Azar was president of the U.S. division of Eli Lilly from 2012 to 2017.
“Azar said it was no coincidence that PhRMA announced the initiative Monday. They knew the Trump administration was getting ready to act, he said,” writes Maggie Fox for NBC News.
“We appreciate their effort. But placing information on a website is not the same as putting it right in an ad,” Azar said. “For too long, drug pricing has been like no other market. We will not wait for an industry with so many conflicting and perverse incentives to reform itself.”
“The drug industry is more or less promising -- without threatening explicitly -- to sue the Trump administration if it moves ahead with its plans to require the outright disclosure of list prices in TV ads,” Dylan Scott writes for VoxCare.
“According to the government, the list prices for the top 10 prescription medicines advertised on TV range from $535 to $11,000 for a month or course of treatment,” the AP’s Linda A. Johnson writes in Time.
“The story of the Trump administration and Big Pharma has, so far, been mostly one of a successful courtship: Trump came into office using the most heated rhetoric imaginable, but his administration has mostly stuck to smaller, and sometimes smart, policies to try to contain drug costs. The industry has been forced to swallow some things it doesn’t like, but it has certainly seen some wins too (and the big Republican corporate tax cut didn’t hurt),” VoxCare’s Scott continues.

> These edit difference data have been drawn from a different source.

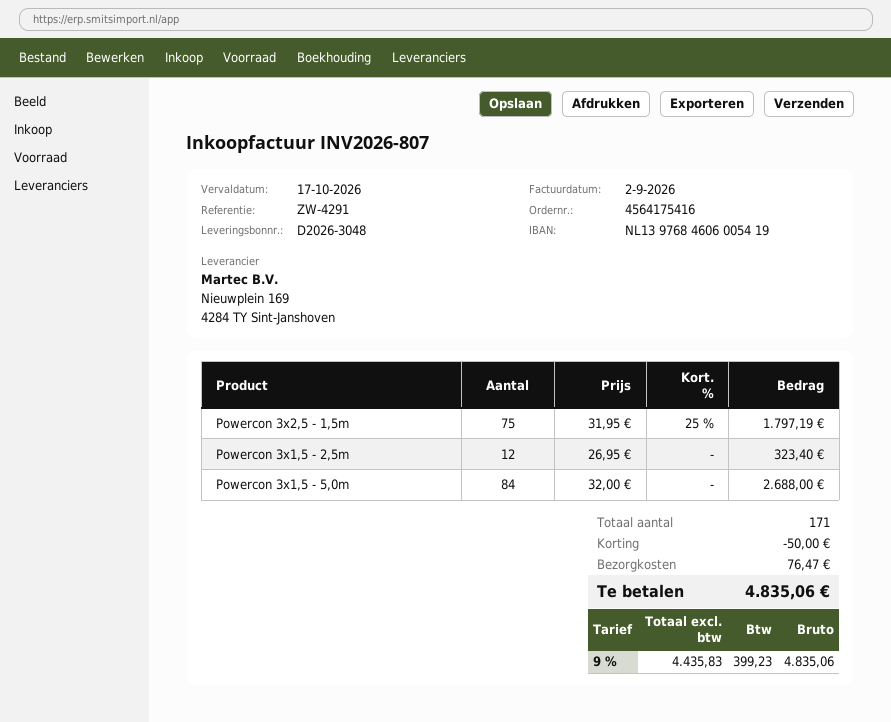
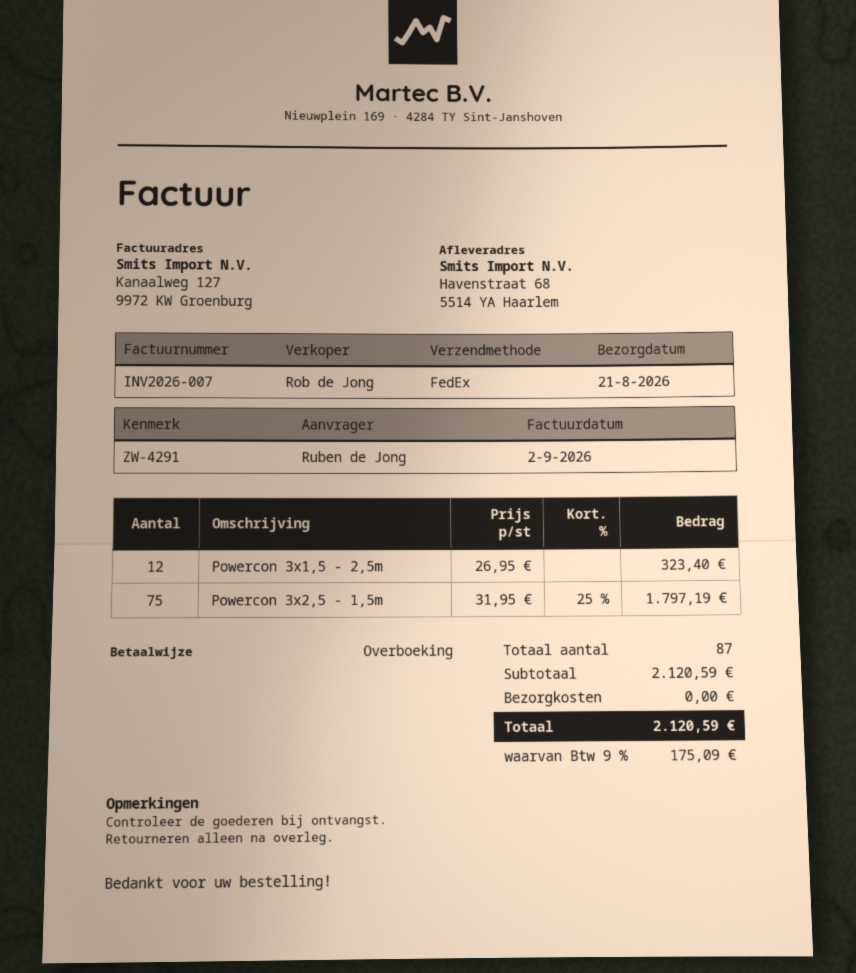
invoice number: INV2026-807 -> INV2026-007
Powercon 3x1,5 - 5,0m: 84 x 32.00 = 2688.00 -> none
total quantity: 171 -> 87
discount: 50.00 -> none
shipping: 76.47 -> 0.00
tax: 9% = 399.23 -> 9% = 175.09
total: 4835.06 -> 2120.59

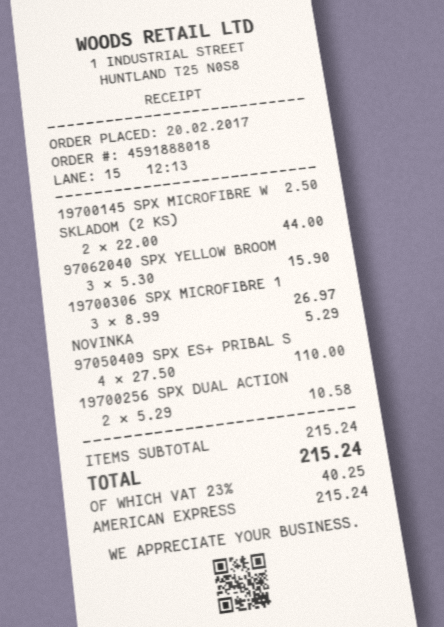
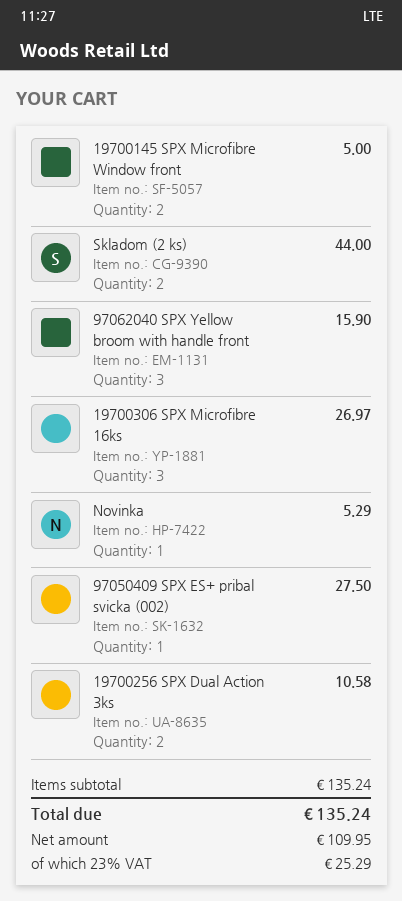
19700145 SPX MICROFIBRE W: 1 for 2.50 -> 2 for 5.00
97050409 SPX ES+ PRIBAL S: 4 for 110.00 -> 1 for 27.50
subtotal: 215.24 -> 135.24
tax: 23% = 40.25 -> 23% = 25.29
total: 215.24 -> 135.24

Meanwhile, there’s a school of thinking that says disclosing prices is all a bunch of hoopla that will have no actual impact on the marketplace.

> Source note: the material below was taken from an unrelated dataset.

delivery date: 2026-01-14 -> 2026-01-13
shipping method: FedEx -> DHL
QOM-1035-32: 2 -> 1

“Dale Cooke, a consultant who works with drug companies trying to meet the Food and Drug Administration's requirements for advertising, warned there is no reason to believe posting prices would help drive down prices,” write Kaiser Health News' Shefali Luthra and Sarah Jane Tribble for NPR.

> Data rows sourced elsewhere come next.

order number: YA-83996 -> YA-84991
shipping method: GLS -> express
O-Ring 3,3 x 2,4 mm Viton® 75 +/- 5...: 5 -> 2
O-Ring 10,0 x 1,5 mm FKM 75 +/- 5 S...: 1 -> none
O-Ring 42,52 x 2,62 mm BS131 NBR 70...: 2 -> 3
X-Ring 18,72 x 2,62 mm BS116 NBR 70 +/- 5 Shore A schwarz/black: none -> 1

“No one has ever explained to me why this would work,” Cooke says. “What's the mechanism by which this results in lower drug prices?”
Such a policy could actually confuse patients, Cooke maintains. “Consumers, intimidated and confused by high list prices, may be deterred from contacting their physicians about drugs or medical conditions,” he says, as quoted by Luthra and Tribble.
Indeed, “if approved, the proposed rule has no government enforcement mechanism that would force the companies to comply. Rather, it depends on shaming, noting that federal regulators would post a list of companies violating the rule. It would depend on the private sector to police itself with litigation,” write Luthra and Tribble.
“It is noteworthy that the government is unwilling to take enforcement action,” Rachel Sachs, an associate professor of law at Washington University at St. Louis and expert in drug-pricing regulation, tells them.
“It will take many months if not years for this regulation to be implemented and free from the cloud of litigation that will follow it. And the administration knows that,” Sachs says.
But, speaking of timing, Luthra and Tribble point out that “the Trump administration’s proposal comes weeks before midterm elections in which health care is a top voter concern.” Not that looking like you’re doing something would have anything to do with it, but the measure does have broad bipartisan support, according to several accounts.